A concessionária está sob intervenção do Município desde 16 de junho, quando a antiga direção do Consórcio Guaicurus foi afastada. Desde então, a gestão municipal passou a acompanhar diretamente a operação e a situação econômico-financeira da empresa.
A intervenção ocorre em meio a uma crise que envolve a prestação do serviço, os custos operacionais e as obrigações previstas no contrato de concessão.
A definição sobre a continuidade ou não do atual modelo poderá ter impacto direto sobre milhares de usuários que utilizam diariamente o transporte coletivo da Capital.
A discussão também envolve a necessidade de garantir a continuidade do serviço público, independentemente da solução jurídica e administrativa que venha a ser adotada pelo Município.
Entre as possibilidades em avaliação está a manutenção do contrato, caso sejam consideradas viáveis medidas capazes de assegurar a prestação adequada do serviço, ou a adoção de um novo modelo de operação.

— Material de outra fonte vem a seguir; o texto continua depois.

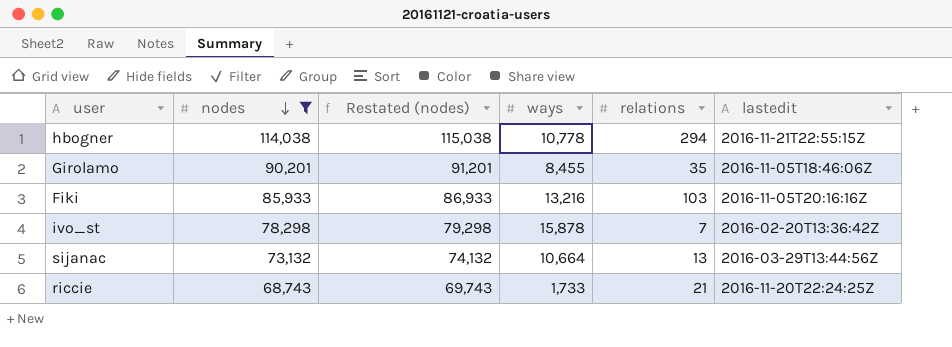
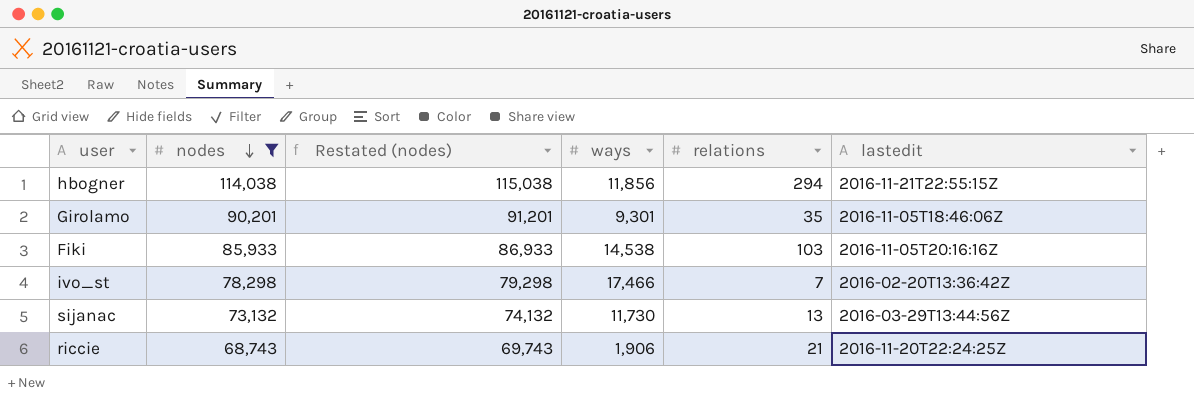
hbogner | ways: 10,778 -> 11,856
Girolamo | ways: 8,455 -> 9,301
Fiki | ways: 13,216 -> 14,538
ivo_st | ways: 15,878 -> 17,466
sijanac | ways: 10,664 -> 11,730
riccie | ways: 1,733 -> 1,906

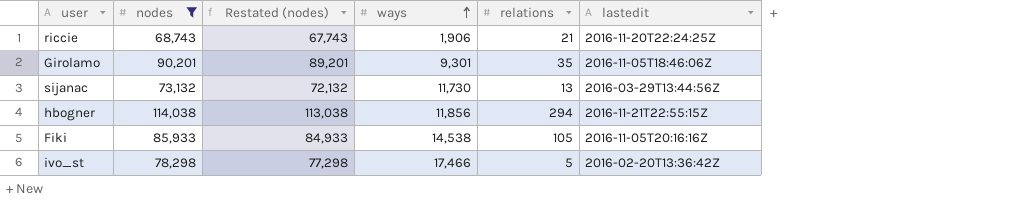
row order: nodes descending -> ways ascending
column Restated (nodes) | formula: [nodes] + 1000 -> [nodes] - 1000
Fiki | relations: 103 -> 105
ivo_st | relations: 7 -> 5

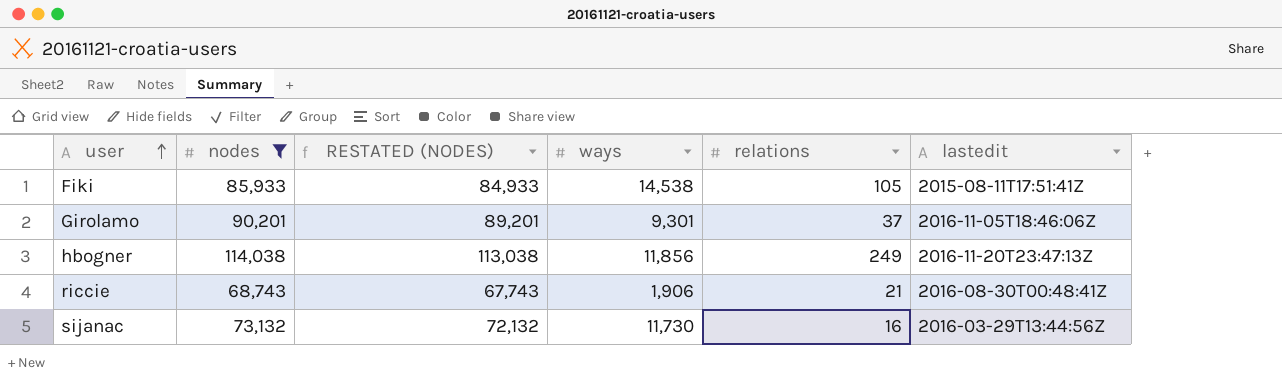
row order: ways ascending -> user ascending
column name: Restated (nodes) -> RESTATED (NODES)
row ivo_st: 78,298 | 77,298 | 17,466 | 5 | 2016-02-20T13:36:42Z -> none
Fiki | lastedit: 2016-11-05T20:16:16Z -> 2015-08-11T17:51:41Z
Girolamo | relations: 35 -> 37
hbogner | relations: 294 -> 249
hbogner | lastedit: 2016-11-21T22:55:15Z -> 2016-11-20T23:47:13Z
riccie | lastedit: 2016-11-20T22:24:25Z -> 2016-08-30T00:48:41Z
sijanac | relations: 13 -> 16

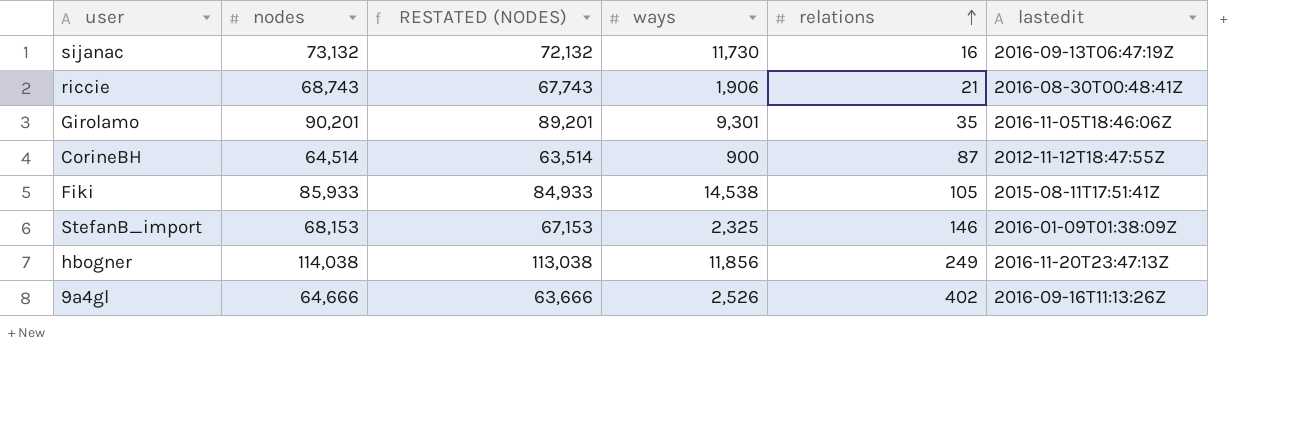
filter: nodes >= 68,743 -> none
row order: user ascending -> relations ascending
sijanac | lastedit: 2016-03-29T13:44:56Z -> 2016-09-13T06:47:19Z
Girolamo | relations: 37 -> 35

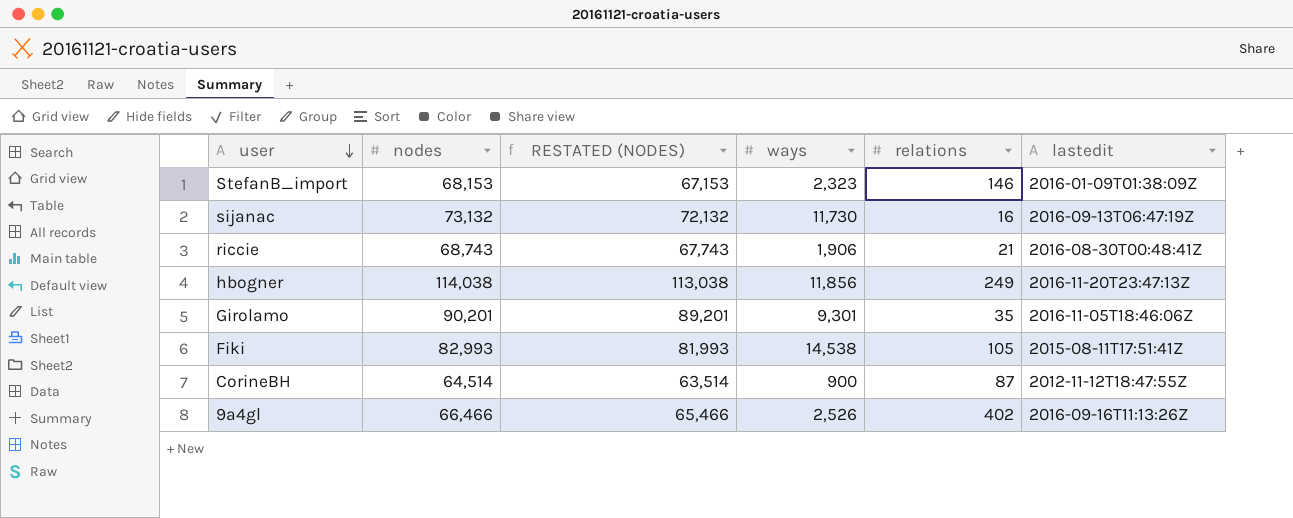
row order: relations ascending -> user descending
StefanB_import | ways: 2,325 -> 2,323
Fiki | nodes: 85,933 -> 82,993
Fiki | RESTATED (NODES): 84,933 -> 81,993
9a4gl | nodes: 64,666 -> 66,466
9a4gl | RESTATED (NODES): 63,666 -> 65,466

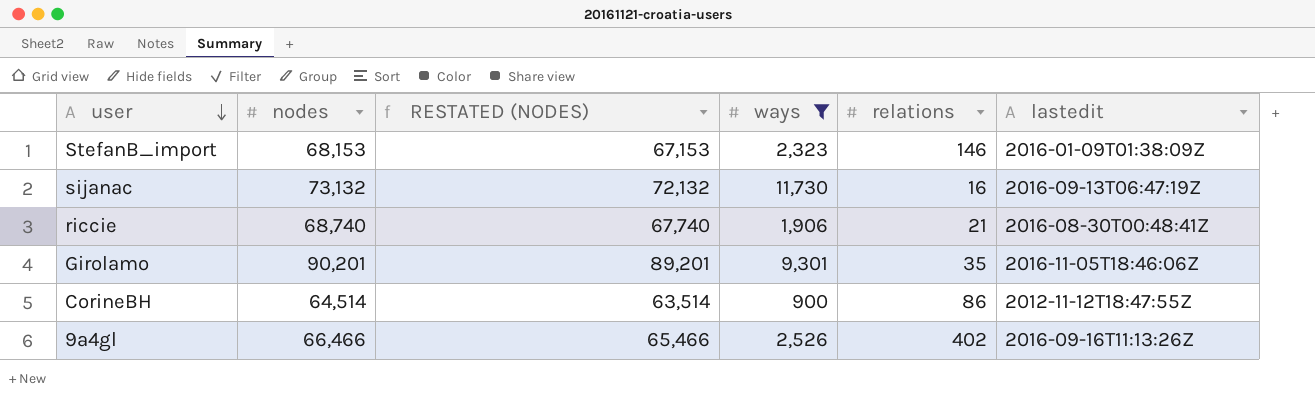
filter: none -> ways <= 11,730
riccie | nodes: 68,743 -> 68,740
riccie | RESTATED (NODES): 67,743 -> 67,740
CorineBH | relations: 87 -> 86

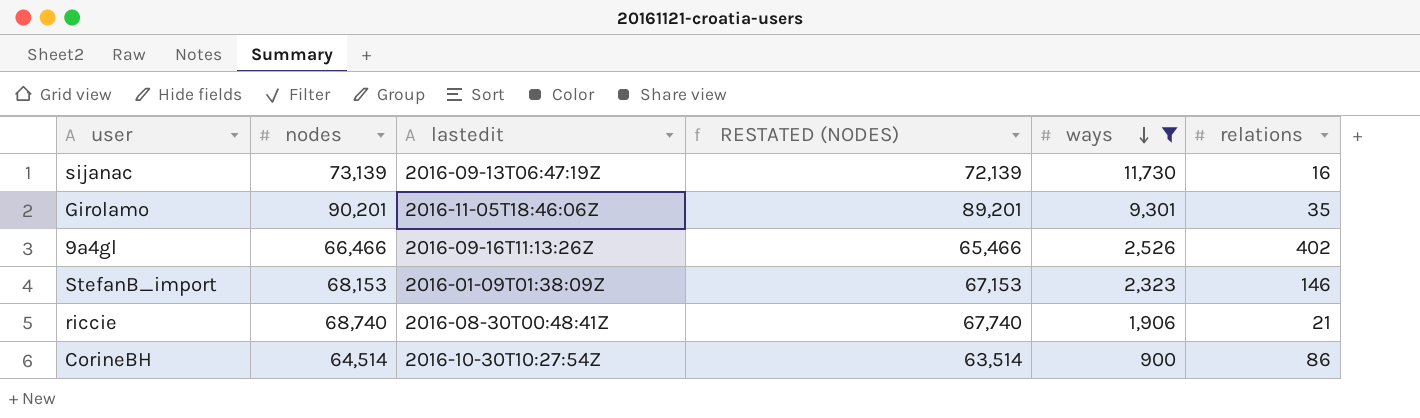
row order: user descending -> ways descending
column lastedit | position: 6 -> 3
sijanac | nodes: 73,132 -> 73,139
sijanac | RESTATED (NODES): 72,132 -> 72,139
CorineBH | lastedit: 2012-11-12T18:47:55Z -> 2016-10-30T10:27:54Z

A situação ganhou ainda mais relevância diante das dificuldades enfrentadas pelo sistema nos últimos anos, incluindo reclamações de usuários, necessidade de renovação da frota, equilíbrio econômico-financeiro e discussões sobre tarifas e subsídios.
A decisão da Prefeitura deverá considerar tanto os aspectos contratuais quanto o interesse público, já que eventual mudança na concessionária exigirá planejamento para evitar interrupções no transporte coletivo.
O desfecho também poderá abrir uma nova etapa na discussão sobre o modelo de transporte público de Campo Grande.